Et puis tout s’arrête. Hitler a donné des ordres absurdes bloquant l’offensive. Un temps précieux est perdu et le « général Hiver » arrive : l’armée allemande gèle sur place, c’est déjà le début de la fin et personne n’entrera dans Moscou.
Ce magnifique roman de guerre tient le lecteur en haleine, sans répit. Il y des moments d’anthologie, comme la percée des chars qui n’ont de salut que dans la vitesse, ou la toute fin du livre, d’une grande beauté.

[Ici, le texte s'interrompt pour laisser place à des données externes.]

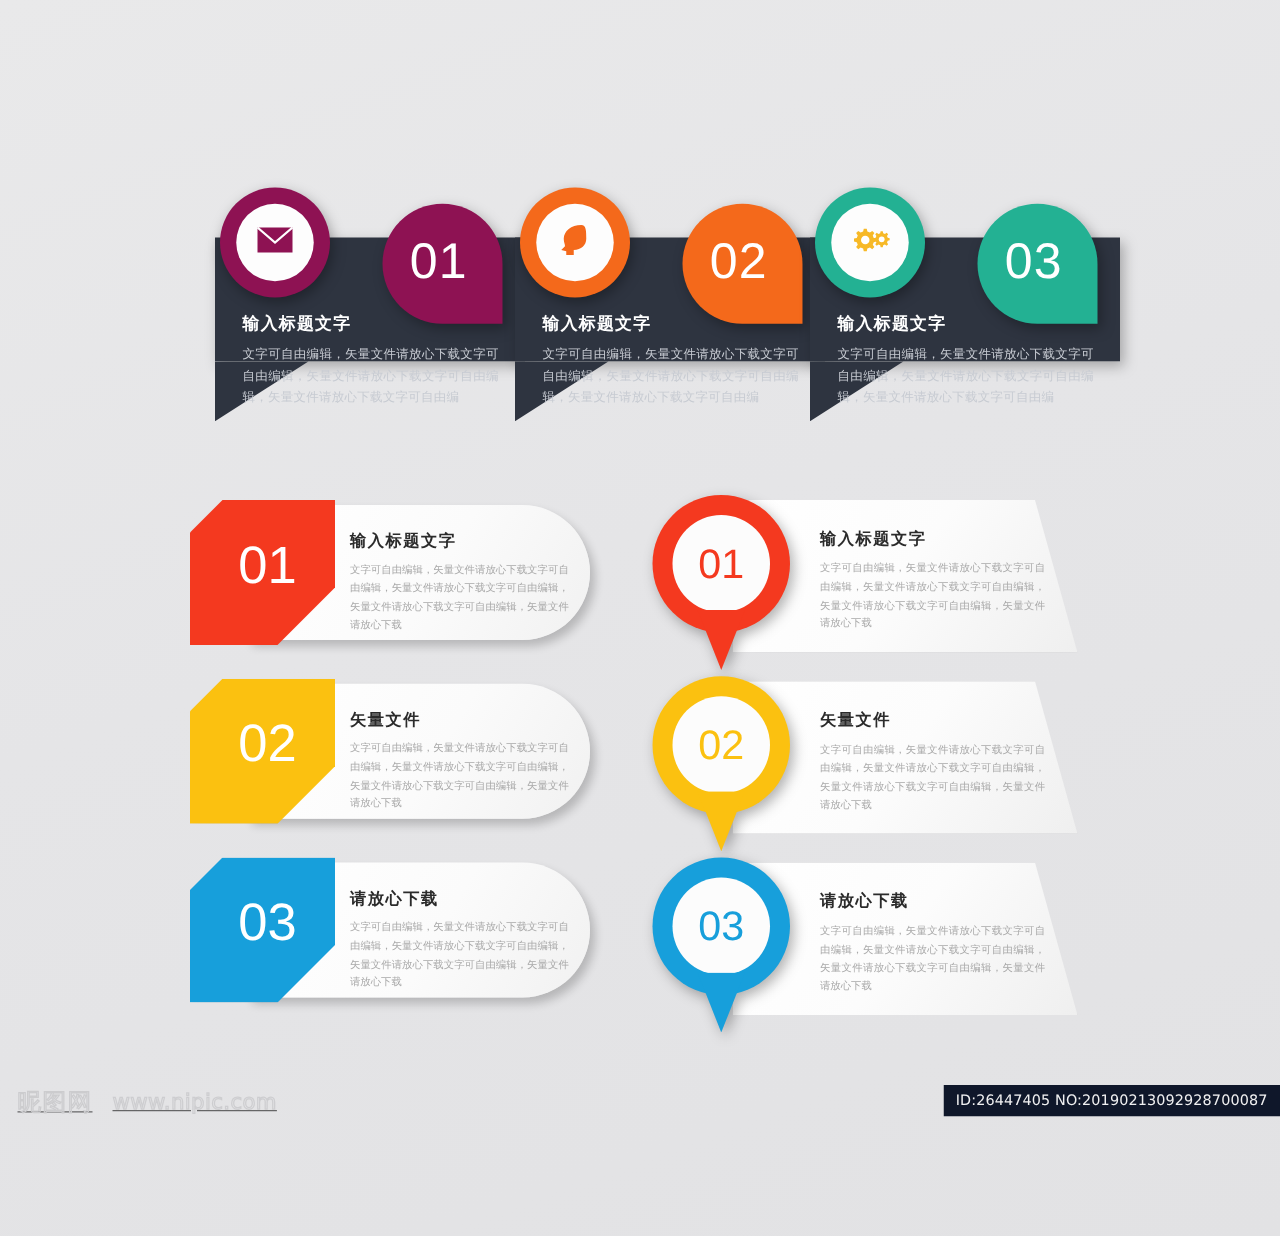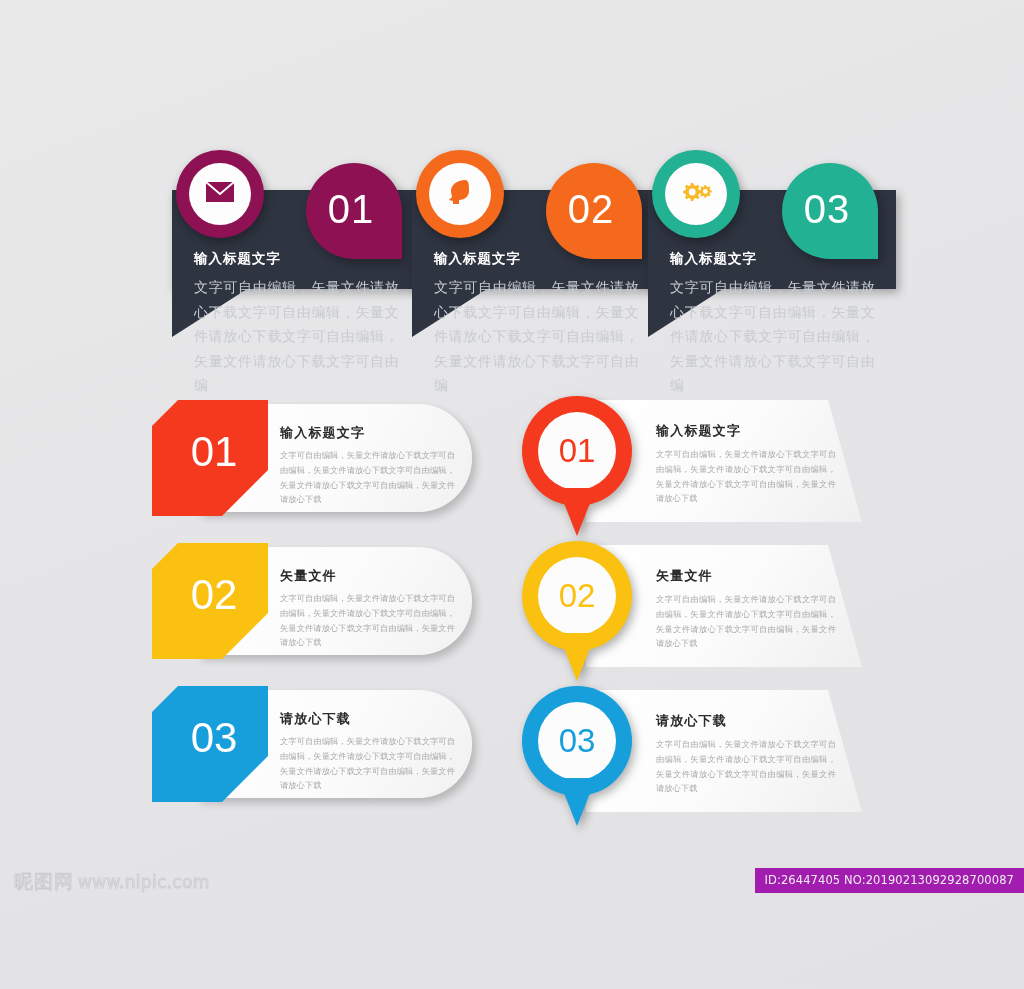--- a/index.html
+++ b/index.html
@@ -109,7 +109,7 @@
   }
   .top-card .t-body {
     color: #c7cbd2;
-    font-size: 14px;
+    font-size: 10px;
     line-height: 1.75;
     letter-spacing: 0.2px;
     text-align: justify;

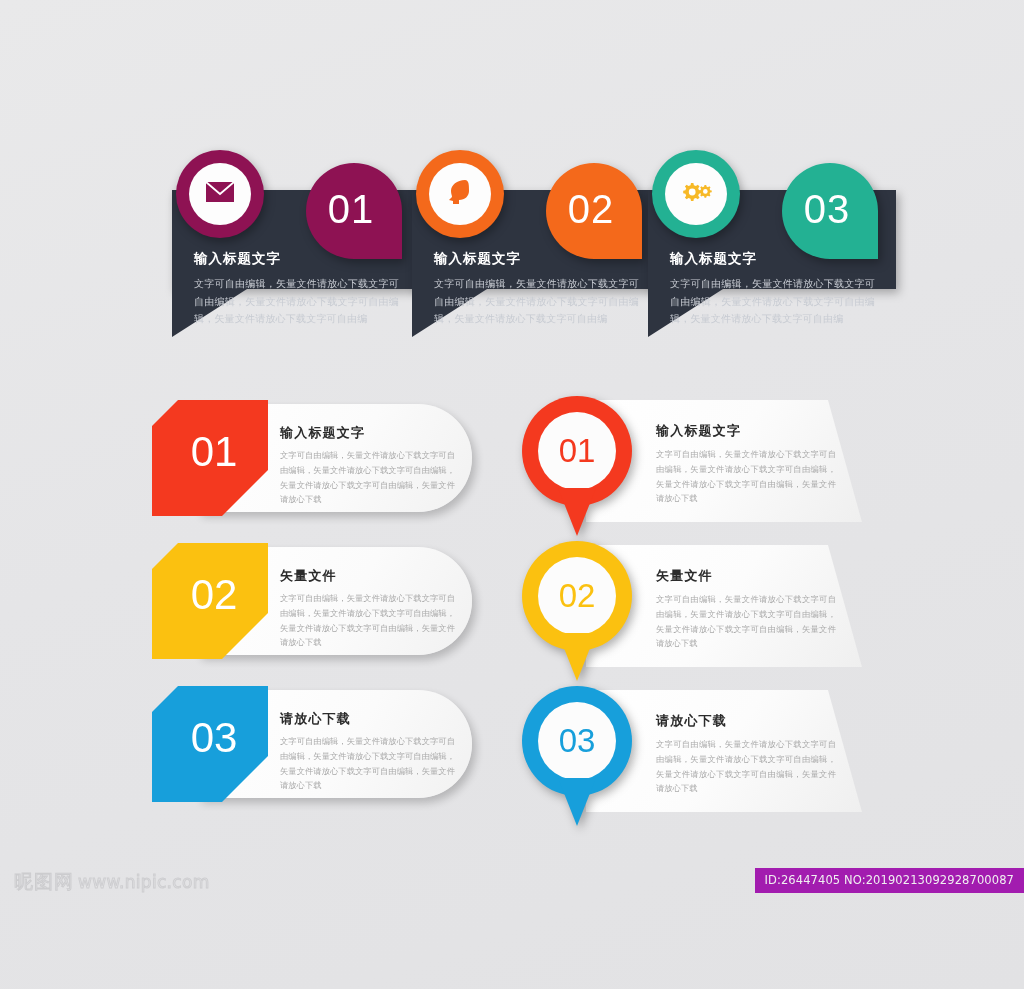--- a/index.html
+++ b/index.html
@@ -266,8 +266,9 @@
     top: 12px;
     display: flex;
     align-items: center;
-    gap: 4px;
+    gap: 16px;
     opacity: 0.55;
+    text-decoration: underline;
   }
   #watermark .wm-cn {
     font-size: 19px;

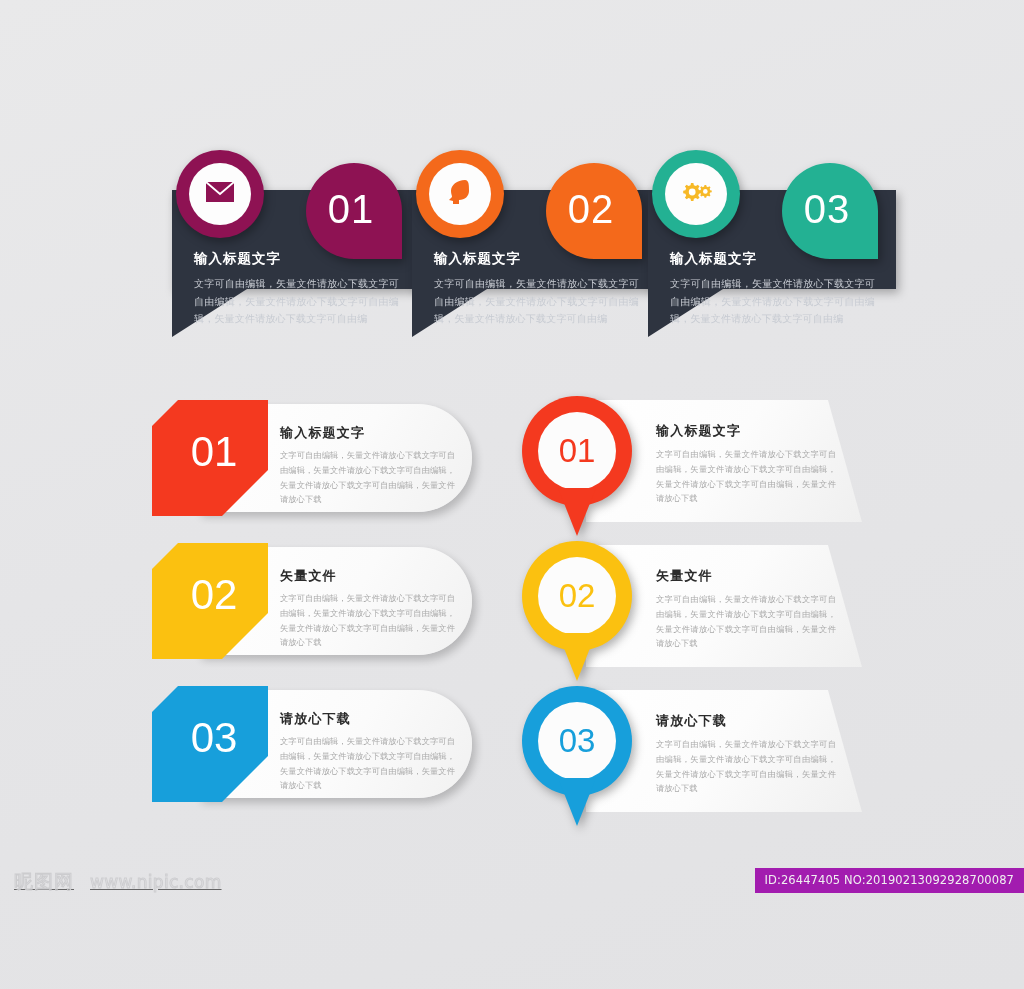--- a/index.html
+++ b/index.html
@@ -288,7 +288,7 @@
     position: absolute;
     right: 0px;
     top: 11px;
-    background: #a21caf;
+    background: #0f172a;
     color: #f0f0f1;
     font-size: 11.5px;
     padding: 5px 10px 6px 10px;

Théodor Pliever n’a pas eu une vie banale : communiste allemand, il fuit le pays en 1933 et c’est à Moscou qu’il s’installe où le trouve l’offensive allemande ! Il écrit Stalingrad en 1945, qu’il complétera par Moscou puis Berlin. Entre-temps, il a rompu avec le communisme.
Premier volet chronologique d’une trilogie restée célèbre, Moscou est un grand récit de guerre que les Éditions Libretto viennent opportunément de rééditer.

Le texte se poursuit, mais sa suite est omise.